3. Le soi cognitif, tel que défini ici, recoupe des notions antérieures de notions de soi de niveau supérieur :
- le soi mental de William James,
- le soi étendu d'Antonio Damasio (The feeling of what happens: Body and emotion in the making of consciousness 1999),
- le moi narratif de Shaun Gallagher (Philosophical conceptions of the self: implications for cognitive science 2000) et Daniel Dennett (Consciousness Explained 1991).
4. Rappelons que si la distinction conceptuelle et les mécanismes neuronaux sont distincts entre le moi corporel et le moi cognitif, les deux notions se chevauchent ( chevauchement des deux réseaux).
Événements sensoriels et conscience
Est-ce que les réseaux cérébraux impliqués dans l'expérience consciente des événements sensoriels, i.e. sans auto-représentation se chevauchent avec ceux qui sous-tendent le BSC, i.e. l'expérience d'un soi-même corporel.
1. La stimulation de divers sites corticaux et sous-corticaux peut évoquer :
- une variété d'expériences conscientes dépourvues d'autoreprésentation, i.e. phosphènes, hallucinations auditives, sensations somatosensorielles (Electrical stimulation of the human brain: perceptual and behavioral phenomena reported in the old and new literature 2010),
- des distorsions du sens de soi, i.e. sensation d'irréalité, expérience hors du corps (OBE)… (Neural bases of the bodily self as revealed by electrical brain stimulation: A systematic review 2023).
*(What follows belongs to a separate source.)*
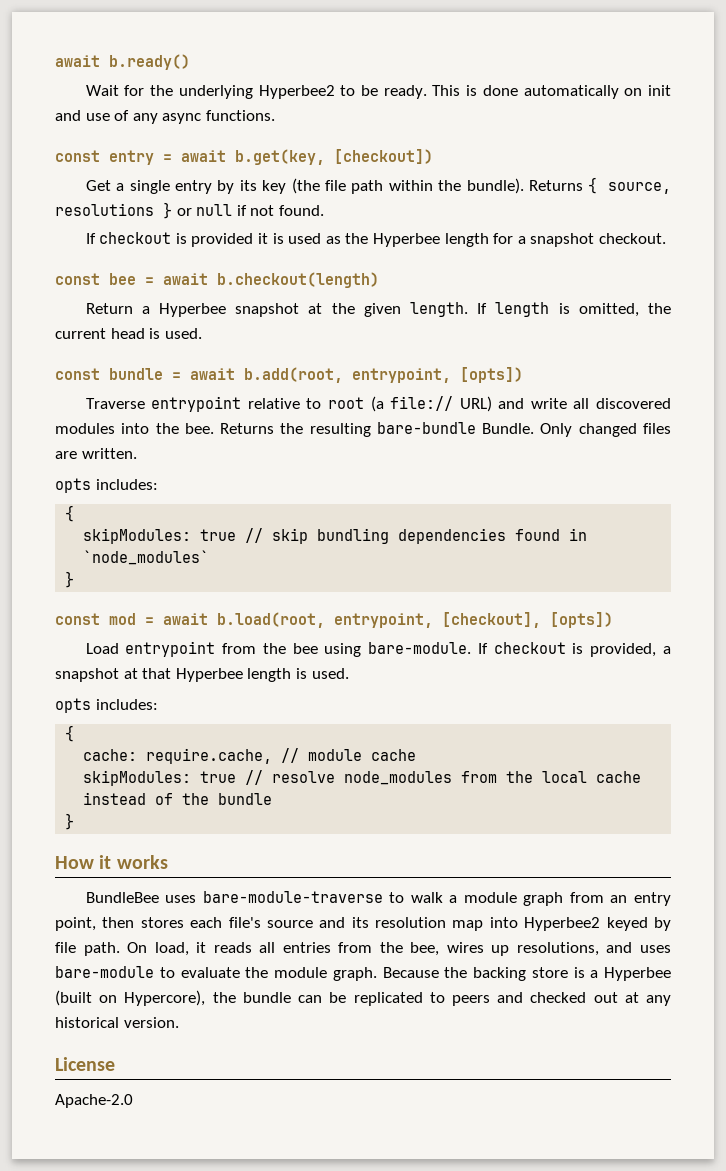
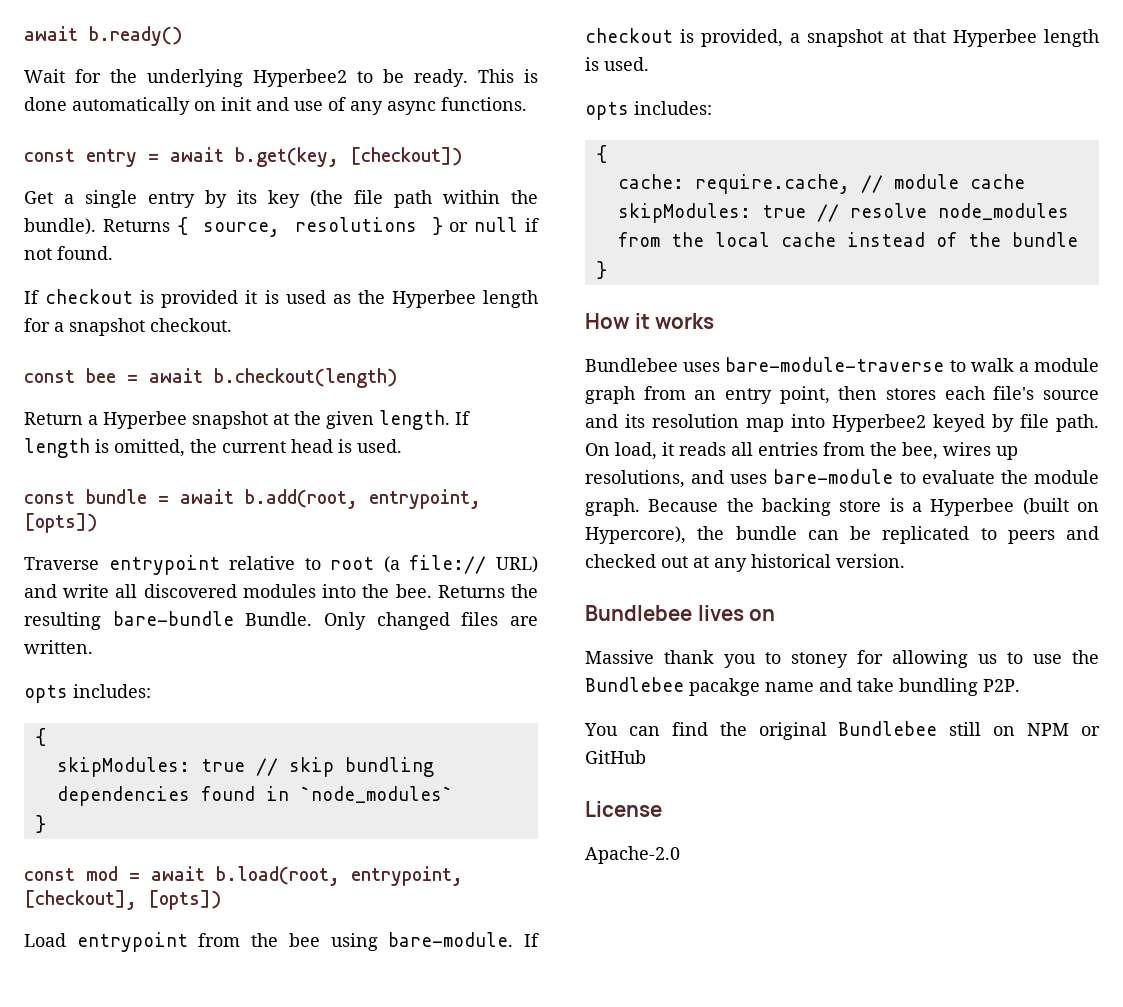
- BundleBee uses bare-module-traverse to walk a module graph from an entry point, then stores each file's source and its resolution map into Hyperbee2 keyed by file path.
+ Bundlebee uses bare-module-traverse to walk a module graph from an entry point, then stores each file's source and its resolution map into Hyperbee2 keyed by file path.
+ Bundlebee lives on
+ Massive thank you to stoney for allowing us to use the Bundlebee pacakge name and take bundling P2P.
+ You can find the original Bundlebee still on NPM or GitHub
2. Lors des effets de la stimulation électrique intracrânienne (iES) directe chez des patients épileptiques, le taux d'élicitation de l'expérience consciente, principalement dépourvue d'auto-représentation, était élevé dans les cortex pariéto-temporal (TPJ) et occipital plutôt monosensoriel à la base de la hiérarchie corticale (Intrinsic network architecture predicts the effects elicited by intracranial electrical stimulation of the human brain 2020).
En revanche, ils ont rapporté que la stimulation électrique des cortex hétéromodaux placés plus haut dans la hiérarchie corticale, comme le cortex préfrontal, avait un taux d'élicitation beaucoup plus faible, i.e. de manière plus générale dans le réseau du mode par défaut (DMN pour Default Mode Network).
3. Si la stimulation électrique du cortex orbitofrontal (OFC) et du cortex cingulaire antérieur (AAA) peut perturber l'expérience consciente, celle du cortex préfrontal antérolatéral ne semble pas modifier la relation avec l'environnement immédiat (Does the Prefrontal Cortex Play an Essential Role in Consciousness? Insights from Intracranial Electrical Stimulation of the Human Brain 2021).
Ce résultat semble être en contradiction avec la théorie de l'espace de travail global (Global Workspace theory), dans laquelle l'expérience consciente nécessite que les informations entrantes soient propagées vers les cortex préfrontal, cortex pariéto-temporal (TPJ) et cingulaire (Should a Few Null Findings Falsify Prefrontal Theories of Conscious Perception? 2017).
En conclusion, les résultats d'études de stimulation intracrânienne indiquent un fort chevauchement entre les réseaux cérébraux qui sous-tendent l'expérience consciente d'événements sensoriels dépourvus d'auto-représentation et ceux impliqués dans le BSC.
Ainsi, la conscience d'un soi corporel peut partager des mécanismes de cerveau similaires avec une expérience consciente, principalement dans les cortex sensorimoteurs, soulignant à nouveau la nature incarnée du BSC.